Por cierto, subo una imagen del esquema completo (sin que esté en dos partes jeje)


----------



## jagrmax

ok gracias por las respuestas . otra duda se puede quitar el potenciometro de 50k para obtener la maxima?


----------



## jagrmax

Mira hice un diagramita de bloques  para mostrarlo  me dicen si etsa ok


----------



## Fogonazo

*jagrmax*

¿ Que impedancia de entrada tienen tus amplificador ? tal vez no necesites el distribuidor


----------



## jagrmax

la verdad no me he fijado , mido impedancia con el multitester? en todo caso mi idea es de proteger al equipo que va a suministrar la señal


----------



## Fogonazo

jagrmax dijo:
			
		

> la verdad no me he fijado , mido impedancia con el multitester? en todo caso mi idea es de proteger al equipo que va a suministrar la señal


Es un poco *(Bastante)* mas complicado), la entrada de tu amplificador seguramente posee un capacitor de desacople que te marcara infinito en el multímetro
Para el procedimiento real necesitarías un generador de señal de audio.

Si publicas el esquema de la parte de entrada de tu amplificador y salida de tu previo te puedo dar una estimación de sus impedancias de salida y de entrada respectivamente.


----------



## jagrmax

mira aqui estan los diagramas de ajuste de tonos (de esos que vienen listos para armar ) y el 
tda 2050 que aquí esta mono, pero lo duplique para estereo.


----------



## jagrmax

y no se rian he si se que es facil hacer ese amplificador pero fue el primero que armé jajaj


----------



## Fogonazo

*jagrmax*

En tu caso vas a tener una pérdida importante de señal porque el sistema de control de volumen esta diseñado para trabajar con una carga de alta impedancia y tu amplificador posee una impedancia de entrada un tanto baja (18 KΩ aproximadamente).

Si quieres hacer las cosas bien deberías hacer unas reformas
1) Reemplaza el electrolítico de 4,7 µF  por otro de 22 µF
2) Reemplaza el potenciómetro de 100 KΩ (Que seguramente es doble) por otro de 10 KΩ doble logarítmico (Se pide así en el comercio)

Con estas reformas puedes conectar 2 amplificador a cada canal de salida con pocas perdidas.


----------



## jagrmax

ok muchas gracias fogonazo voy a hacer esas modificaciones y aver que tal anda.
soy nuevo en el foro y aficionado a la electronica, no se mucho pero siempe acá encuentro soluciones

saludos


----------



## BUSHELL

Que sea la oportunidad de aclarar conceptos como bufer, impedancia de entrada, impedancia de salida, etc.

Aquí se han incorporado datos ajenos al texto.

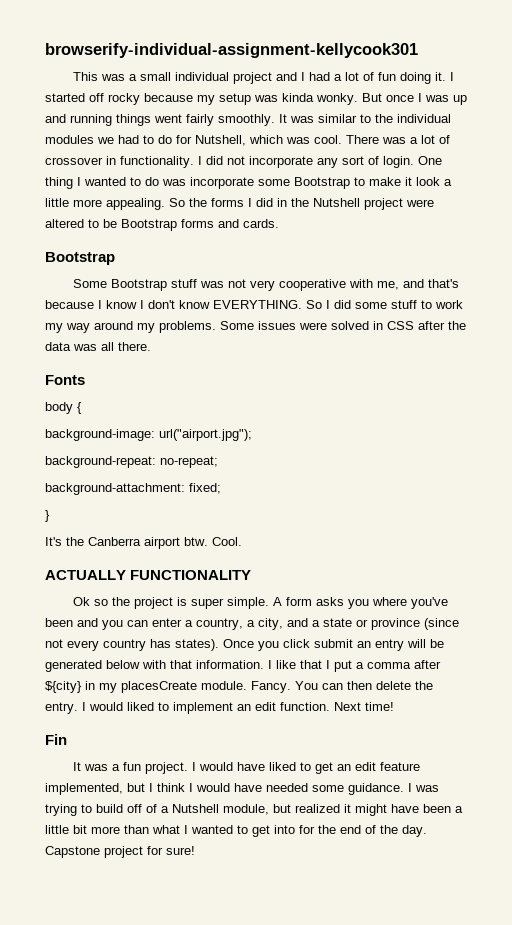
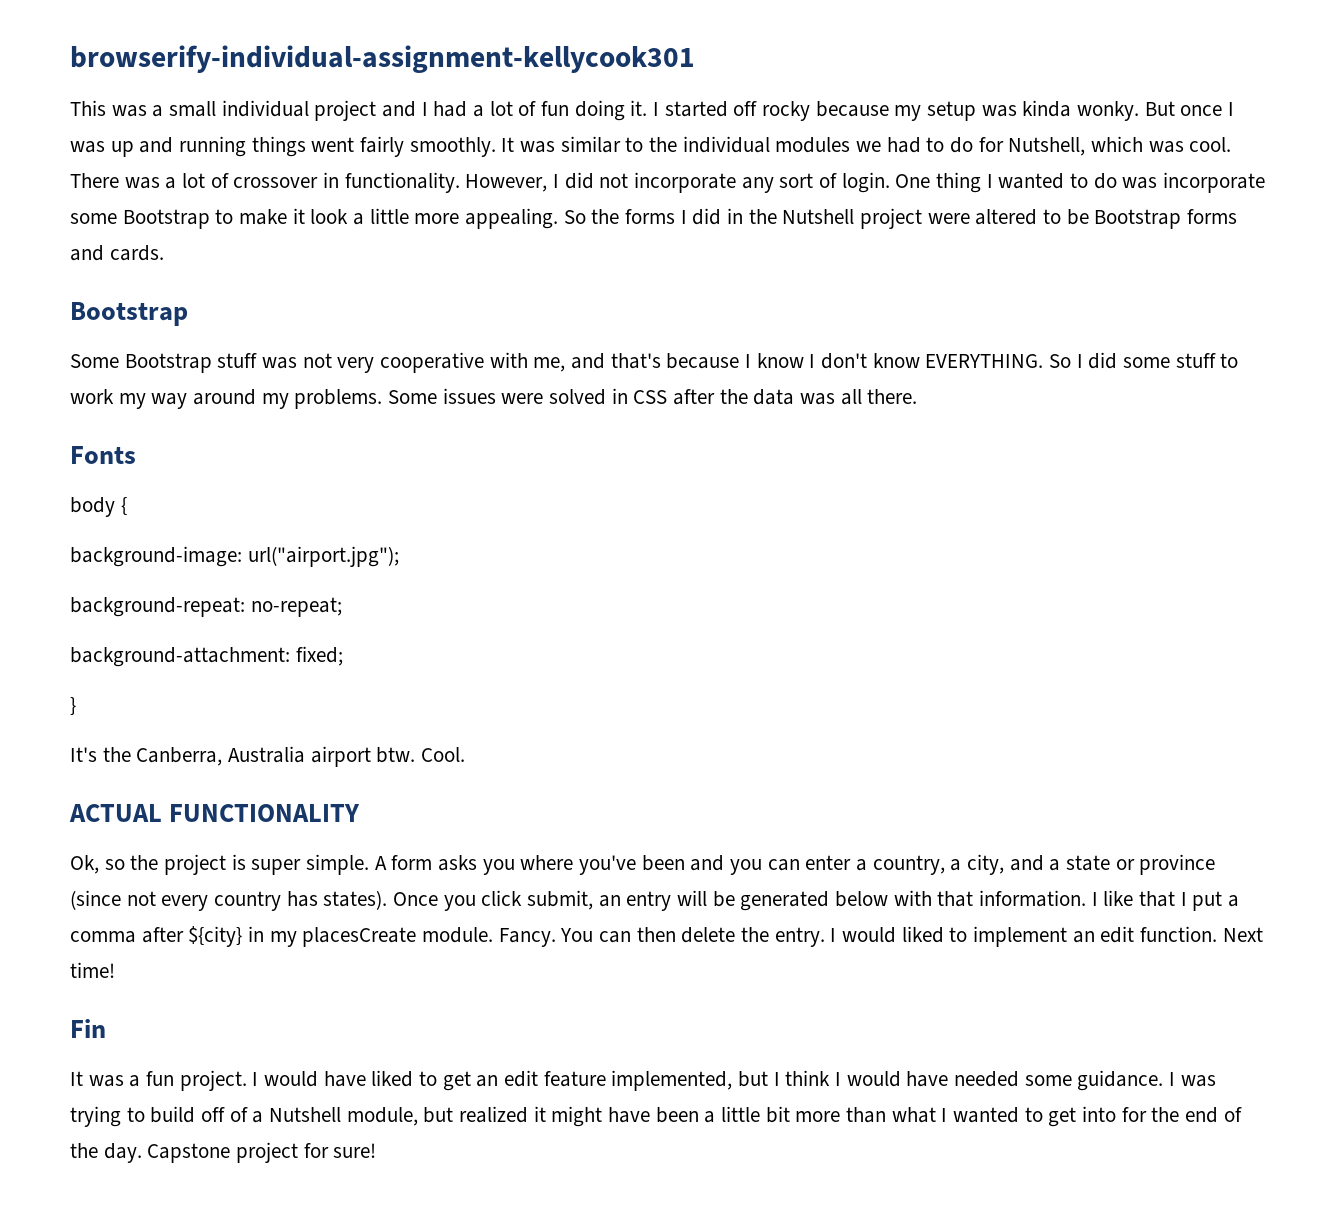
(194, 162) none -> [465,174,548,192] However,
[88,537,141,546] Canberra -> [136,746,306,766] Canberra, Australia
[45,570,126,580] ACTUALLY -> [69,804,162,822] ACTUAL
[72,597,90,606] Ok -> [70,855,99,874] Ok,
[314,639,353,648] submit -> [527,890,594,910] submit,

Se dice que idealmente, un previo debe tener una impedancia de entrada alta (para que no le exija mucha corriente a la etapa anterior) y también debe tener una impedancia de salida baja, para que pueda manejar relajadamente las cargas que se le conecten, o sea con suficiente entrega de corriente. Eso se consigue con los bufer(alta impedancia de entrada, baja impedancia de salida).
Qué es un búfer?
Una etapa de un circuito que tiene una impedancia de entrada suficientemente alta como para no "dañar" la etapa anterior; y una impedancia de salida suficientemente baja para alimentar sin problemas la siguiente etapa.

Pero buenno yo llegué de nuevo es para preguntar algo más:

¿El esquema de Tupolev, sirve de todos modos, si no conocemos (o no sabemos medir) las impedancias de entrada-salidas ya sean de los previos o amplificador?

Gracias


----------



## Fogonazo

BUSHELL dijo:
			
		

> .......Se dice que idealmente, un previo debe tener una impedancia de entrada alta (para que no le exija mucha corriente a la etapa anterior)


No necesariamente, por ejemplo un previo para cápsula phonocaptor tipo MC puede llegar a tener una impedancia de entrada de 200 Ω



> .......si no conocemos (o no sabemos medir) las impedancias de entrada-salidas ya sean de los previos o amplificador?.....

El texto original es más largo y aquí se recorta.